With improved tools for collecting genetic data from natural and experimental populations, new opportunities arise to study fundamental biological processes, including behavior, mating systems, adaptive trait evolution, and dispersal patterns. Full use of the newly available genetic data often depends upon reconstructing genealogical relationships of individual organisms, such as sibling reconstruction. This paper presents a new optimization framework for sibling reconstruction from single generation microsatellite genetic data. Our framework is based on assumptions of parsimony and combinatorial concepts of Mendel's inheritance rules.
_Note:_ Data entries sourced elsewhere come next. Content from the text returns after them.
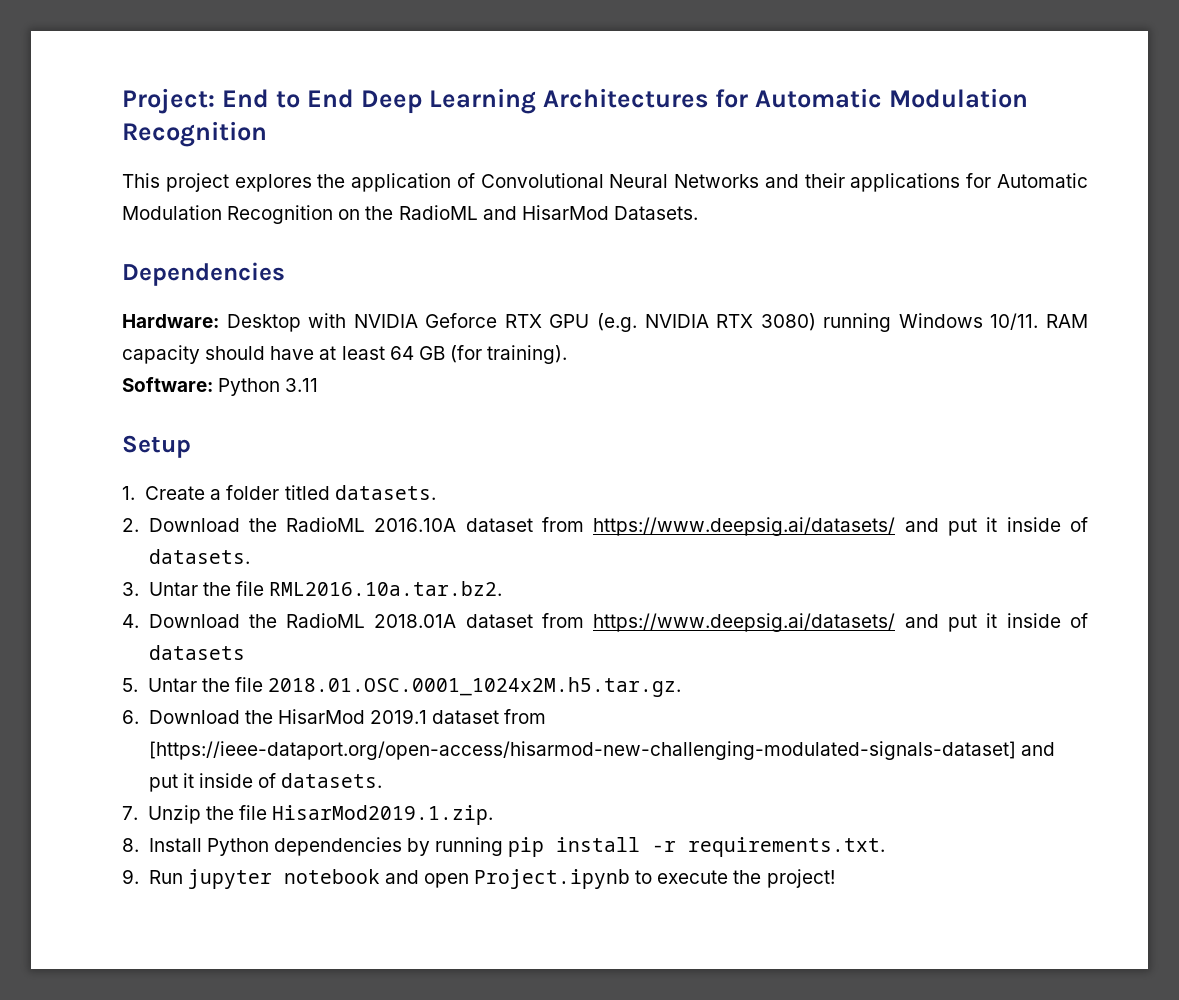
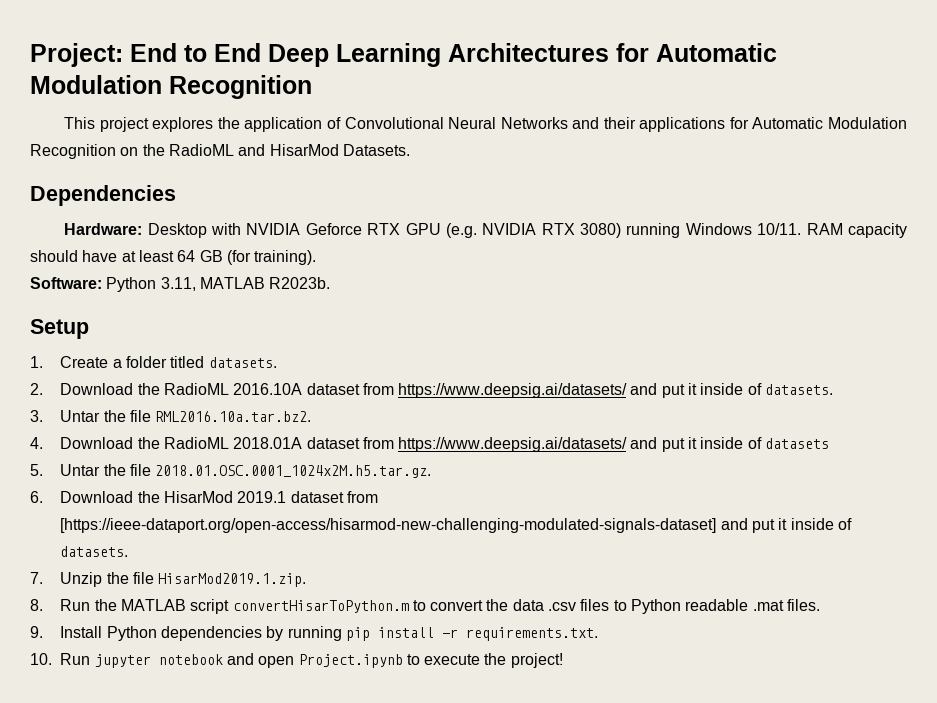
- Software: Python 3.11
+ Software: Python 3.11, MATLAB R2023b.
- 8. Install Python dependencies by running pip install -r requirements.txt.
+ 8. Run the MATLAB script convertHisarToPython.m to convert the data .csv files to Python readable .mat files.
+ 9. Install Python dependencies by running pip install -r requirements.txt.
- 9. Run jupyter notebook and open Project.ipynb to execute the project!
+ 10. Run jupyter notebook and open Project.ipynb to execute the project!

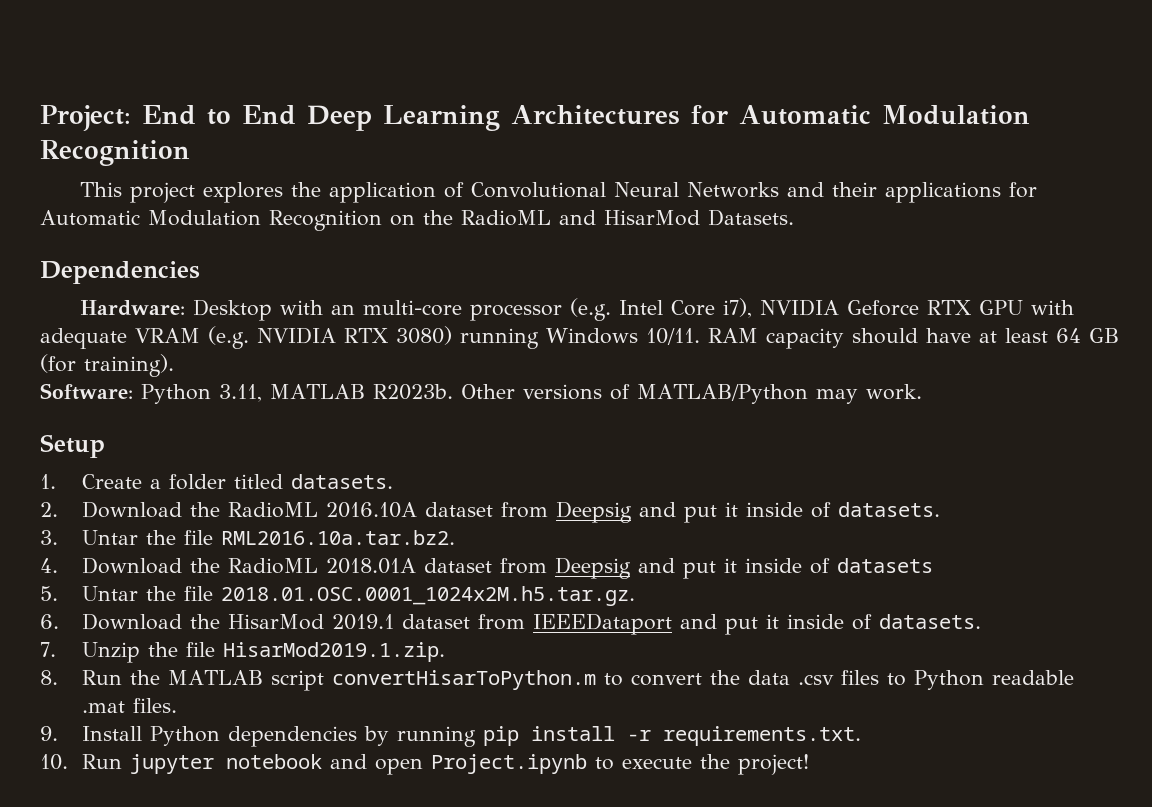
- Hardware: Desktop with NVIDIA Geforce RTX GPU (e.g. NVIDIA RTX 3080) running Windows 10/11.
+ Hardware: Desktop with an multi-core processor (e.g. Intel Core i7), NVIDIA Geforce RTX GPU with adequate VRAM (e.g. NVIDIA RTX 3080) running Windows 10/11.
+ Other versions of MATLAB/Python may work.
- 2. Download the RadioML 2016.10A dataset from https://www.deepsig.ai/datasets/ and put it inside of datasets.
+ 2. Download the RadioML 2016.10A dataset from Deepsig and put it inside of datasets.
- 4. Download the RadioML 2018.01A dataset from https://www.deepsig.ai/datasets/ and put it inside of datasets
+ 4. Download the RadioML 2018.01A dataset from Deepsig and put it inside of datasets
- 6. Download the HisarMod 2019.1 dataset from [https://ieee-dataport.org/open-access/hisarmod-new-challenging-modulated-signals-dataset] and put it inside of datasets.
+ 6. Download the HisarMod 2019.1 dataset from IEEEDataport and put it inside of datasets.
Here, we develop a novel optimization model for sibling reconstruction as a large-scale mixed-integer program (MIP), shown to be a generalization of the set covering problem. We propose a new heuristic approach to efficiently solve this large-scale optimization problem. We test our approach on real biological data as presented in other studies as well as simulated data, and compare our results with other state-of-the-art sibling reconstruction methods. The empirical results show that our approaches are very efficient and outperform other methods while providing the most accurate solutions for two benchmark data sets. The results suggest that our framework can be used as an analytical and computational tool for biologists to better study ecological and evolutionary processes involving knowledge of familial relationships in a wide variety of biological systems.